The statistical analysis revealed that, The variance in Creatinine were relatively
small, i.e. the variations (dispersion) in creatinine were correspondingly small, while in
Urea\BUN the variance was relatively large, and hence, the variation in count was
correspondingly large. The mean counts for renal function indices in blood of the rabbit
kits were, 8.98 in control group (the highest value) and 8.35 in GM (the lowest value).
It was clear that, the GMCSC decreases the renal function indices counts in the
rabbit kits after 45 days of feeding.
The statistical analysis also revealed that, there was significant difference in the
renal function indices (F= 341.72 ; F-.crit= 161.45 ; p-value= 0.03), while there was a
non-significant difference between the tested groups (f= 0.51 ; f-crit= 161.45 ; p-value =
0.61) i.e. the renal function indices counts in the rabbit fed on GM cottonseed cake were
similar to that in control (fed in non-GMCSC). It was clear that, the two types of diets
(GMCSC and non-GMCSC) were similar in their effects on renal function indices count.
102
Table (4.18): The Renal Function Indices of the Young Rabbits of the 1st Generation
Fed on GMCSC for 6 Weeks
Blood parameter Control GM -t Average Variance
Creatinine (mg\dL) 0.45 0.70 0.58 0.03
Urea\Bun (mg\dL) 17.5 16.0 16.8 1.1
ANOVA
Source SS Df MS F P-value F crit
Rows 261.63 1 261.63 341.72 0.0344 161.45
Columns 0.39 1 0.39 0.51 0.6051 161.45
103
4.19: The Effect of GMCSC on The Lipid Profile of the 1st Generation
The data obtained from evaluations of the effect of the genetically modified
cottonseed cake (GMCSC) that fed to rabbit kits for period of 6 weeks on the lipid profile
were presented in table (4.19).
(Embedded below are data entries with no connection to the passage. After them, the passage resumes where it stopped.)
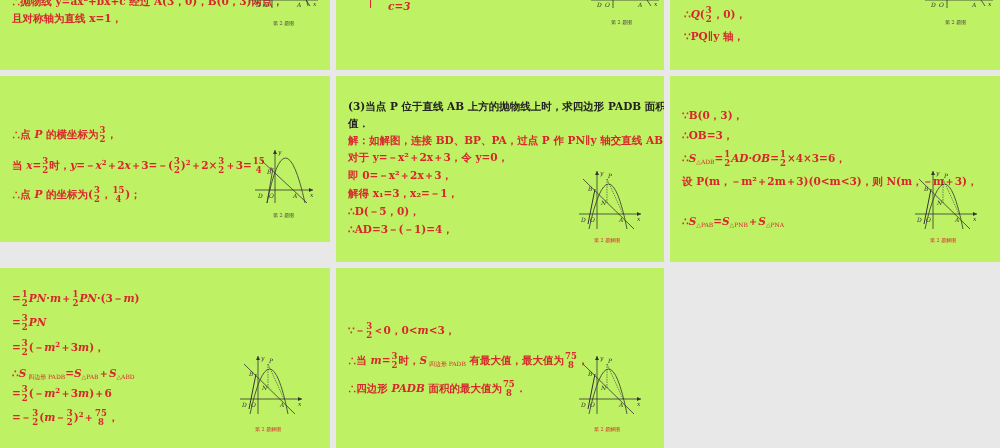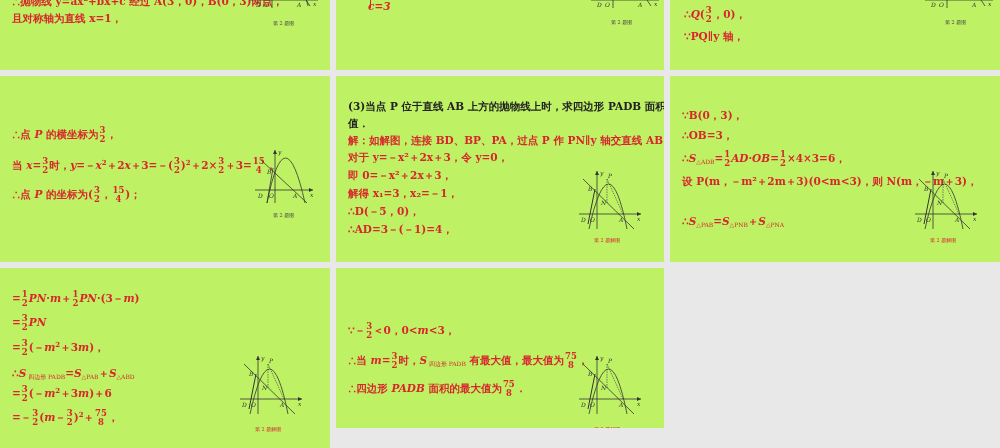"c=3" div.line { left: 32px -> 52px }
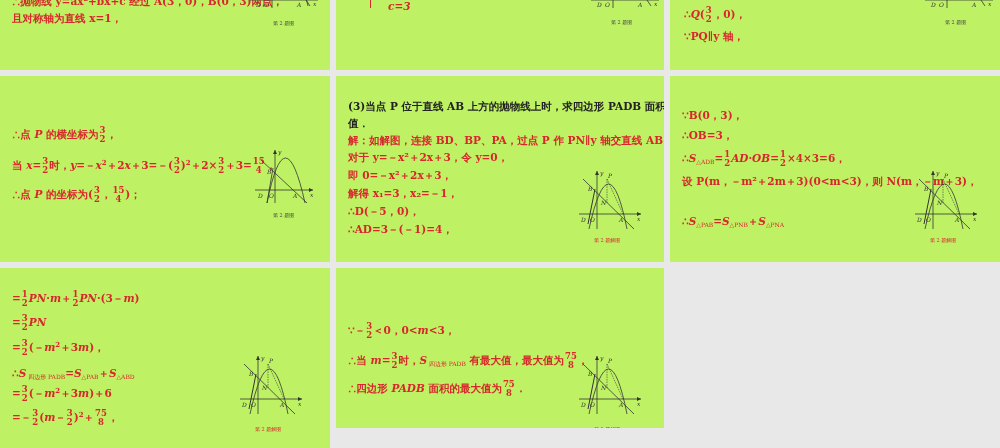"∴点 P 的横坐标为 ，" div.slide { height: 186px -> 166px }
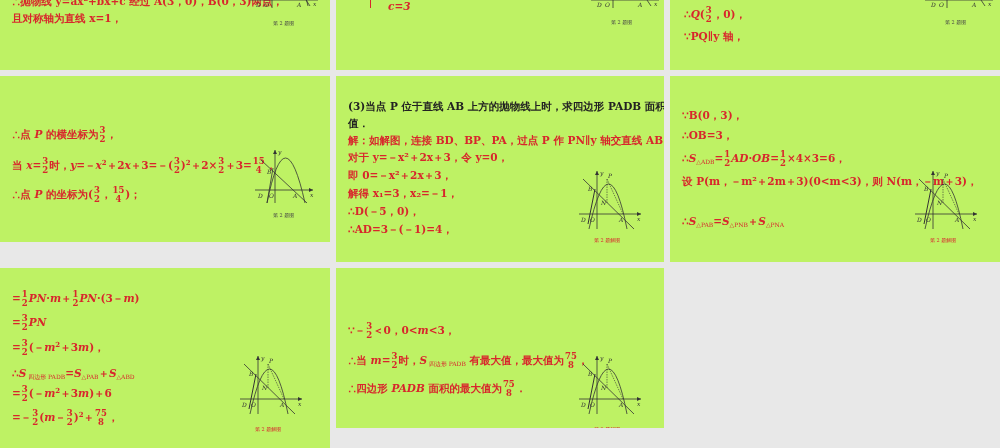"∵－ ＜0，0< <3，" div.slide { height: 160px -> 180px }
The Cholesterol number in term of mg\dL were 35.5 in
control (the highest value) and 45.0 in GM (the least value). The HDL-C count in term of
mg\dL were 4.5 in control (the least value) and 5.0 in GM (the highest value). The LDL-
C in term of mg\dL were 30.5 in control (the least value) and 40.0 in GM (the highest
value). The Triglycerides count were 230.0 in control (the highest value) and 190.0 in
GM (the least value).
The statistical analysis revealed that, The variance in HDL-C were relatively
small, i.e. the variations (dispersion) in HDL-C were correspondingly small, while in
Cholesterol, LDL-C and Triglycerides the variance was relatively large, and hence, the
variation in count was correspondingly large. The mean counts for lipid profile in blood
of the rabbit kits were, 75.13 in control group (the highest value) and 70.0 in GM (the
lowest value).
It was clear that, the GM cottonseed cake decreases the lipid profile counts in the
rabbit kits after 45 days of feeding.
The statistical analysis also revealed that, there was significant difference in the
lipid profile (F= 61.88 ; F-crit= 9.28 ; P-value= 0.0034), while there was a non-significant
difference between the tested groups (f= 0.19 ; f-crit= 10.13 ; p-value = 0.69) i.e. the lipid
profile indices counts in the rabbit fed on GM cottonseed cake were similar to that in
control (fed in non-GMCSC). It was clear that, the two types of diets were similar in their
effects on lipid profile indices count.
104
Table (4.19): The Effect of GMCSC on Lipid Profile of the 1st Generation After 6
Weeks of Feeding
Blood parameter Control GM Average Variance
Cholesterol (mg\dL) 35.5 45.0 40.3 45.1
High density lipid cholesterol (HDL-C)
mg\dL 4.5 5.0 4.8 0.1
Low density lipid cholesterol (LDL-C)
mg\dL 30.5 40.0 35.3 45.1
Triglycerides (mg\dL) 230.0 190.0 210 800
ANOVA
Source SS df MS F P-value F crit
Rows 51847.84 3 17282.61 61.88 0.003 9.28
Columns 52.53 1 52.53 0.19 0.7 10.13
105
4.20: The Effects of GMCSC on Body Weight of the 1st Generation
The data obtained from evaluation of the effect of the genetically modified
cottonseed cake (GMCSC) that fed to the young rabbits of the 1st generation for period of
6 weeks on the body weight gain were presented in Table (4.20). The mean initial body
weight (g) at newly birth were 52 g equally in control and GM. The body weight after 4
weeks (weaning 28 day) were 227 g in control (the lowest growth observe) and 306g in
GM. The mean body weight after 5 weeks were 273 g in control (the highest growth
value) and 373 g in GM (the lowest growth value). The mean body weight at the end (6
weeks) were 318 g in control (the lowest growth value) and 464 g in GM (the highest
growth value).
The statistical analysis revealed that, The R square (R2) was 1.00 in control
(highest value) and 0.99 in GM (lowest value). i.e. the homogeneity in control were
relatively high than GM. It was clearly that the GM cottonseed cake decreases the
homogeneity of growth rate after 6 weeks of feeding to young rabbit of 1st generation.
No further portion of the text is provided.